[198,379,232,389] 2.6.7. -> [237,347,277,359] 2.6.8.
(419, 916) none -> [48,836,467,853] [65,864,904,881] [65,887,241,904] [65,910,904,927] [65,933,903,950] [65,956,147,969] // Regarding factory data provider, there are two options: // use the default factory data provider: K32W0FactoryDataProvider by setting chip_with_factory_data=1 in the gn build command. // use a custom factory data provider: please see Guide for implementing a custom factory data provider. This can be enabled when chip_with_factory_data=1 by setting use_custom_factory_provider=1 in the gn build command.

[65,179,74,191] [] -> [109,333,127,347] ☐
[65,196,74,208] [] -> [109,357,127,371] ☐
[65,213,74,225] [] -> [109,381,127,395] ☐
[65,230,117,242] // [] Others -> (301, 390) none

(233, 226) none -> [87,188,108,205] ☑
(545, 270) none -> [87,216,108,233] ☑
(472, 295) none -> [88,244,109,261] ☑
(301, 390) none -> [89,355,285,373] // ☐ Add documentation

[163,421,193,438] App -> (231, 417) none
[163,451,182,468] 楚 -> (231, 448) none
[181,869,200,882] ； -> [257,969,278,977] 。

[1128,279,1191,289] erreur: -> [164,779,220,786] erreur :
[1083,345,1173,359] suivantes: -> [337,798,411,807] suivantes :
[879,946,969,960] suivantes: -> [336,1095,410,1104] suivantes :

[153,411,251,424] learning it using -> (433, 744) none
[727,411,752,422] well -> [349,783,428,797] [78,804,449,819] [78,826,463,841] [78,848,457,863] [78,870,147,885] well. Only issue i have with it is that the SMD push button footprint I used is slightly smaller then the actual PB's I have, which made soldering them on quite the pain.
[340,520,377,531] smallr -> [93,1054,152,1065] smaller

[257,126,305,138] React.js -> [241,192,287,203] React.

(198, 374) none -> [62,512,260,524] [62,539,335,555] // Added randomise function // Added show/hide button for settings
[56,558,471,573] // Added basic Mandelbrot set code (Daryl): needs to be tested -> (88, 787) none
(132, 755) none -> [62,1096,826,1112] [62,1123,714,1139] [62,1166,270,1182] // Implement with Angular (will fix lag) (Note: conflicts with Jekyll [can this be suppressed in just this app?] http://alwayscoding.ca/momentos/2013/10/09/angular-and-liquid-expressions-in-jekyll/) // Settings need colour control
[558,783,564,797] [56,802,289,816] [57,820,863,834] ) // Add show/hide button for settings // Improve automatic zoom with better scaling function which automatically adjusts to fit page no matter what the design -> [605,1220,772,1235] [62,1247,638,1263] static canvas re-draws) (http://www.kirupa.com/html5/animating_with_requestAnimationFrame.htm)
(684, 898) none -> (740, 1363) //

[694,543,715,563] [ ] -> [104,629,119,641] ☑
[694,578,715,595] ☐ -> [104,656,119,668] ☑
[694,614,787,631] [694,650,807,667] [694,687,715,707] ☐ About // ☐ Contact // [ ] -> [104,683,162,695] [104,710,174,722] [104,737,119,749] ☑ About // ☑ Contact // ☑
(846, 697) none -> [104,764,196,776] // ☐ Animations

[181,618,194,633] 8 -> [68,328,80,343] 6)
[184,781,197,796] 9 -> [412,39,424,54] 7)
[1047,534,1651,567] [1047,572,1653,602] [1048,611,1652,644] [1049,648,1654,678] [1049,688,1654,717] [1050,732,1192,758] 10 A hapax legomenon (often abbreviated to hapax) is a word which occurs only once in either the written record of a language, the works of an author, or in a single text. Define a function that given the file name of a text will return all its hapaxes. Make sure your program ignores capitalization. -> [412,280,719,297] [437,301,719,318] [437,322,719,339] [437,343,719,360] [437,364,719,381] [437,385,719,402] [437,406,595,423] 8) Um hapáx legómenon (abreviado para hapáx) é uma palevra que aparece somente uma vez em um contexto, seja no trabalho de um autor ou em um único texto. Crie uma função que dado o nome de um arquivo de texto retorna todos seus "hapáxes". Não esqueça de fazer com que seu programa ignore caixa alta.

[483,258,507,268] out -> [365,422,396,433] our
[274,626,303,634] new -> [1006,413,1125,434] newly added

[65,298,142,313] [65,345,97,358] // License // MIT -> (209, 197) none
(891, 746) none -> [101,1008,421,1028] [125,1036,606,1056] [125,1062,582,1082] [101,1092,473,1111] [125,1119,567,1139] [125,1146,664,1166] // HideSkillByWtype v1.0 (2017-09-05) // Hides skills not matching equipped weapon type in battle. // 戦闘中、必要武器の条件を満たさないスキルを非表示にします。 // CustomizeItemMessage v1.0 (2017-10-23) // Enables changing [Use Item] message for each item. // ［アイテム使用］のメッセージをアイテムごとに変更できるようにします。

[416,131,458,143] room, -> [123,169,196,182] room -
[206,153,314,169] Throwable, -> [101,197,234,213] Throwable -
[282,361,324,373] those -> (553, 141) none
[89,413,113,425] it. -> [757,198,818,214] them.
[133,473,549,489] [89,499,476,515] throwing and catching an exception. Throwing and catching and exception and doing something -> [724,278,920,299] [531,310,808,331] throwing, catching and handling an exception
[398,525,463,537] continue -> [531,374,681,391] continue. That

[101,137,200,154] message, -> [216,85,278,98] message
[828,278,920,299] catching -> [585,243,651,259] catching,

□ □ □

EXERCISE BRIEF >> Set down, exactly as they stand above, the lines starting with the line with "[181,618,194,633] 8 -> [68,328,80,343] 6)" and going on through the line with "[65,298,142,313] [65,345,97,358] //", and no others.

RESULT FOR THIS EXERCISE >>
[181,618,194,633] 8 -> [68,328,80,343] 6)
[184,781,197,796] 9 -> [412,39,424,54] 7)
[1047,534,1651,567] [1047,572,1653,602] [1048,611,1652,644] [1049,648,1654,678] [1049,688,1654,717] [1050,732,1192,758] 10 A hapax legomenon (often abbreviated to hapax) is a word which occurs only once in either the written record of a language, the works of an author, or in a single text. Define a function that given the file name of a text will return all its hapaxes. Make sure your program ignores capitalization. -> [412,280,719,297] [437,301,719,318] [437,322,719,339] [437,343,719,360] [437,364,719,381] [437,385,719,402] [437,406,595,423] 8) Um hapáx legómenon (abreviado para hapáx) é uma palevra que aparece somente uma vez em um contexto, seja no trabalho de um autor ou em um único texto. Crie uma função que dado o nome de um arquivo de texto retorna todos seus "hapáxes". Não esqueça de fazer com que seu programa ignore caixa alta.

[483,258,507,268] out -> [365,422,396,433] our
[274,626,303,634] new -> [1006,413,1125,434] newly added

[65,298,142,313] [65,345,97,358] // License // MIT -> (209, 197) none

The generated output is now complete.